- Born: March 8, 1945 (age 80)
- Genres: classical music
- Occupation: violist
- Instrument: viola
- Labels: RCA Red Seal
- Website: Atar Arad's homepage

= Atar Arad =

Israeli-American musical artist

Atar Arad (Hebrew: עתר ארד; born 8 March 1945) is an Israeli American violist, professor of music, essayist and composer.
==Biography==
Arad and his brother, architect Ron Arad, were born in Tel Aviv, Israel. Arad began his training on the violin in Tel Aviv and received an Artist Diploma in 1966 from the Samuel Rubin Israeli Academy of Music. In 1968 he was selected for study at Chapelle Musicale Reine Elisabeth in Waterloo, Belgium, earning a Laureate there in 1971 and a Diplome Superieure from Brussels Conservatory in 1973.

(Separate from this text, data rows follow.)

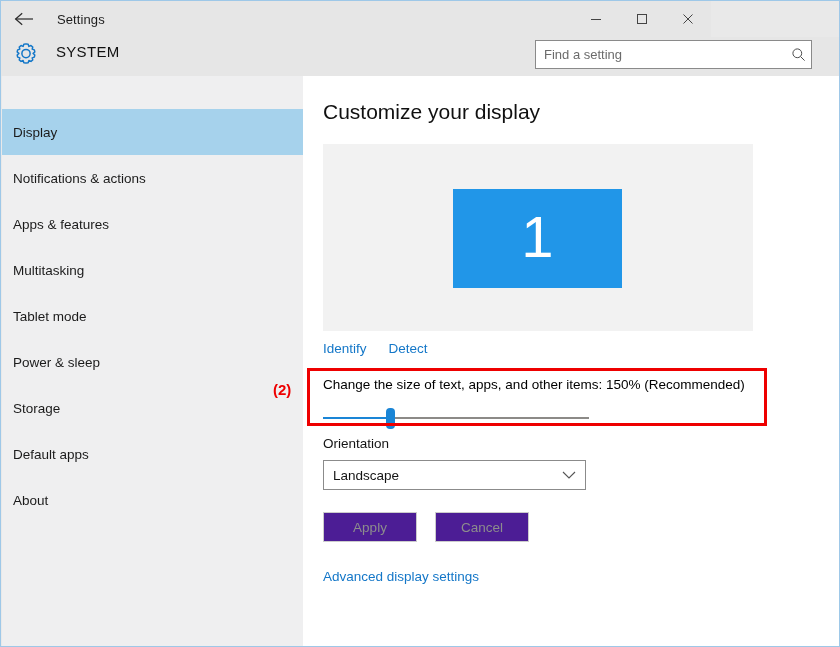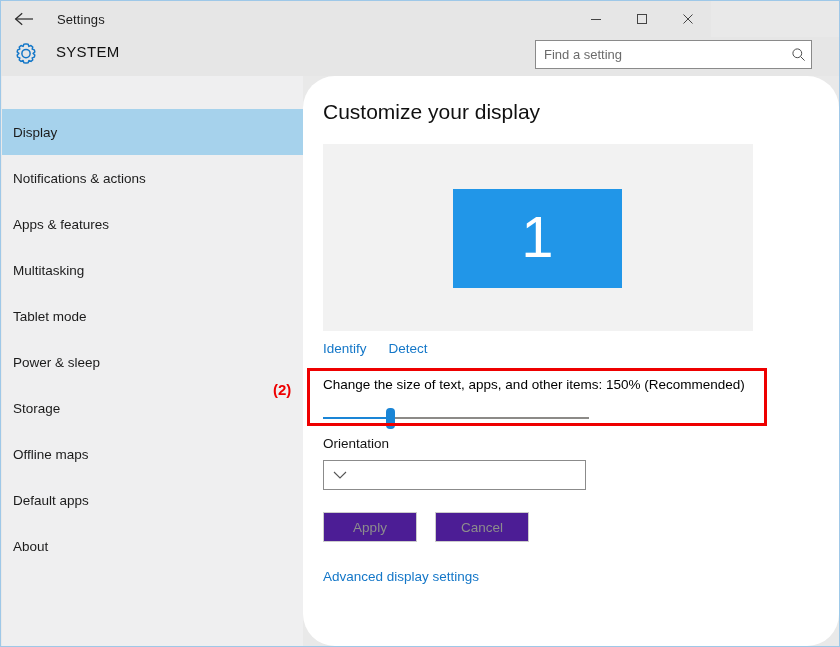--- a/index.html
+++ b/index.html
@@ -124,7 +124,6 @@
     width: 536px; height: 570px;
     background: #ffffff;
     overflow: hidden;
-    border-radius: 32px;
   }
   #page-title {
     position: absolute;

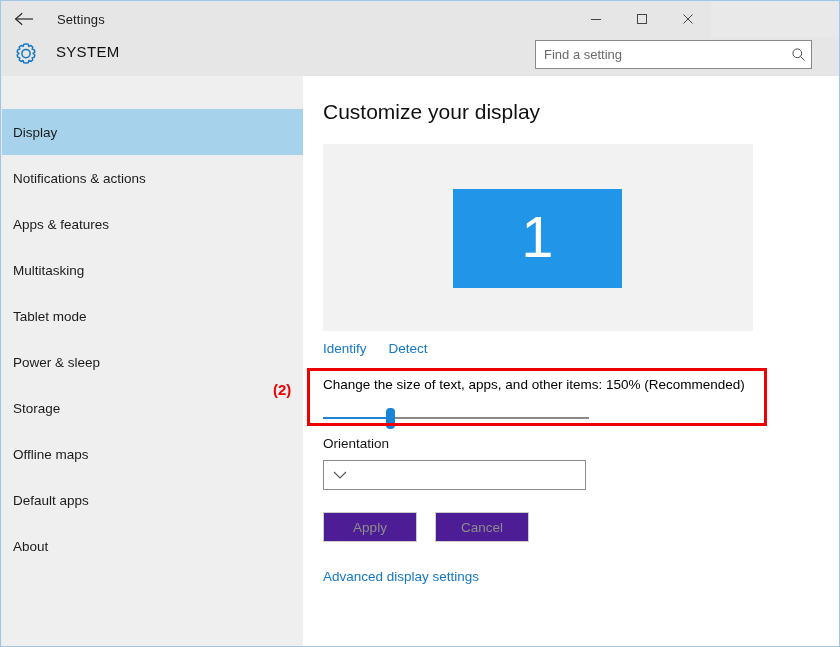--- a/index.html
+++ b/index.html
@@ -353,9 +353,6 @@
       <span>Storage</span>
     </div>
     <div class="nav-item">
-      <span>Offline maps</span>
-    </div>
-    <div class="nav-item">
       <span>Default apps</span>
     </div>
     <div class="nav-item">

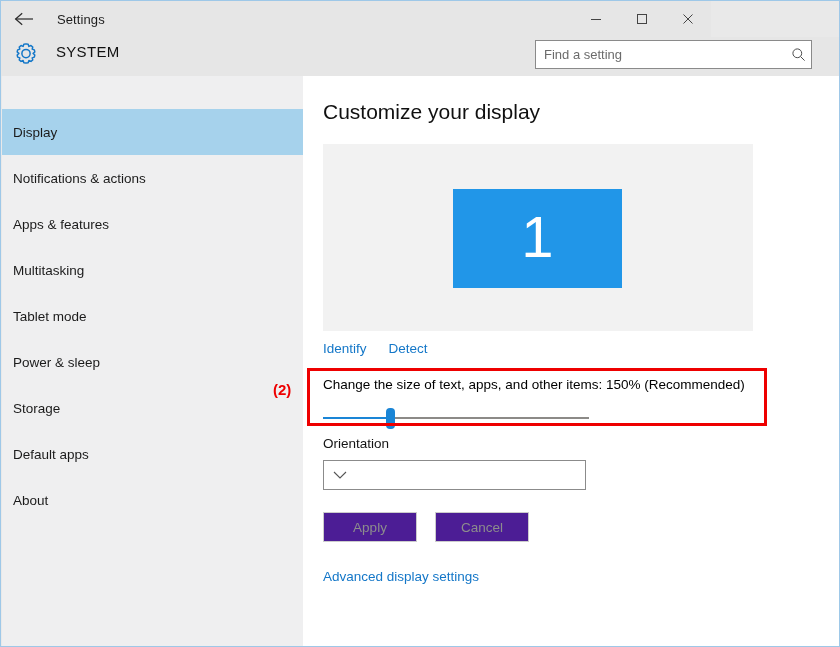--- a/index.html
+++ b/index.html
@@ -387,6 +387,7 @@
     <div id="orientation-section">
       <div id="orientation-label">Orientation</div>
       <div id="orientation-select">
+        <span id="orientation-value">Landscape</span>
         <svg width="14" height="9" viewBox="0 0 14 9">
           <path d="M1 1 L7 7 L13 1" fill="none" stroke="#555" stroke-width="1.1"></path>
         </svg>

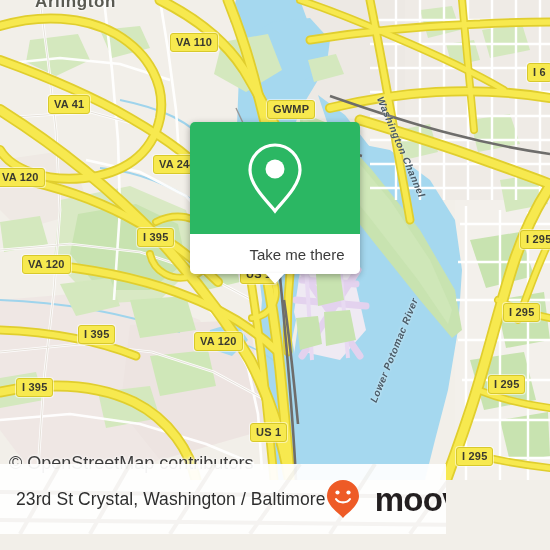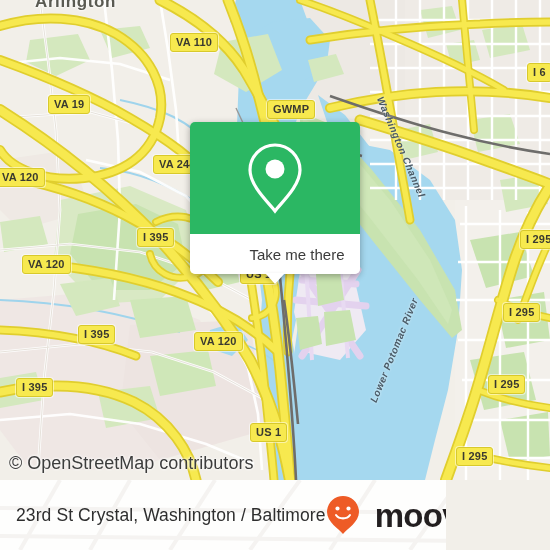--- a/index.html
+++ b/index.html
@@ -384,7 +384,7 @@
     <div class="water-label" style="left:368px; top:400px; transform:rotate(-68deg); transform-origin:0 0;">Lower Potomac River</div>
 
     <div class="shield" style="left:170px; top:33px;">VA 110</div>
-    <div class="shield" style="left:48px; top:95px;">VA 19</div>
+    <div class="shield" style="left:48px; top:95px;">VA 41</div>
     <div class="shield" style="left:267px; top:100px;">GWMP</div>
     <div class="shield" style="left:-4px; top:168px;">VA 120</div>
     <div class="shield" style="left:153px; top:155px;">VA 244</div>

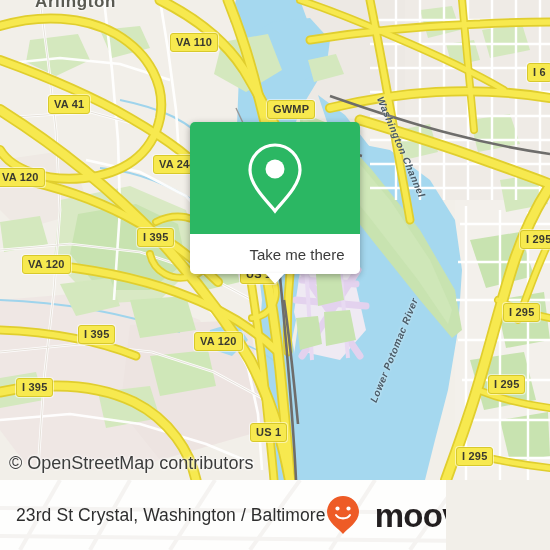--- a/index.html
+++ b/index.html
@@ -119,7 +119,7 @@
   
   #footer {
     position: absolute;
-    left: 0; bottom: 0;
+    left: 0; bottom: 16px;
     width: 446px; height: 70px;
     background: rgba(255,255,255,0.90);
     display: flex;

Having decided to devote himself to the viola in 1971, he entered the Carl Flesch International Competition in 1972 as a violist, winning the City of London prize (second prize) in his first public appearance with the instrument. Two months later he repeated, winning first prize in the International Viola Competition in Geneva, Switzerland.

Arad has performed around the world as a soloist with orchestras and as a member of the Cleveland Quartet from 1980 to 1987, taking the seat previously established by founding member Martha Strongin Katz. He was succeeded by James Dunham.

Arad teaches at Indiana University's Jacobs School of Music in Bloomington, and the Steans Institute for Young Artists at the Ravinia Festival in Highland Park, Illinois as well as the Domaine Forget Music and Dance Academy in Quebec. Previously he was professor of viola at the Eastman School of Music in Rochester, New York. He has also taught at the Shepherd School of Music at Rice University in Houston, Texas, and has been an artist/lecturer at Carnegie Mellon University in Pittsburgh, Pennsylvania. Prior to 1980 he served on faculties at Chapelle Musicale Reine Elisabeth and the Royal Northern College of Music, Manchester, England.

== Performance venues ==
- Berlin Music Festival, Berlin, Germany
- Israel Festival, Caesarea, Israel
- Flanders Music Festival, Antwerp, Belgium
- Edinburgh Festival, Edinburgh, Scotland
- Salzburg Festival, Salzburg, Austria
- Mostly Mozart Festival, New York City, NY, United States
- Sitka Summer Music Festival, Sitka, Alaska, United States
- Aspen Music Festival, Aspen, Colorado, United States
- Chautauqua Festival, Chautauqua, New York, United States
- Ravinia Festival near Chicago, Illinois, United States
- Domaine Forget International Festival, Saint-Irenee, Quebec, Canada
- North Shore Chamber Music Festival, Northbrook, Illinois, United States

== Compositions and recordings ==

His compositions include:
- Sonata for Viola Solo (1992)
- String Quartet (1993)
- Caprices for Viola Solo (2003)
- Concerto per la Viola (2005)

His essays have explored compositional aspects of viola concertos:
- The Thirteen Pages (The American String Teacher, Winter 1988)
- Walton as Scapino (The Strad, February 1989)

He has recorded, as featured soloist or with the Cleveland Quartet, on the RCA Red Seal, CBS Masterworks, Teldec Telefunken, Telarc and RIAX Records Classical labels.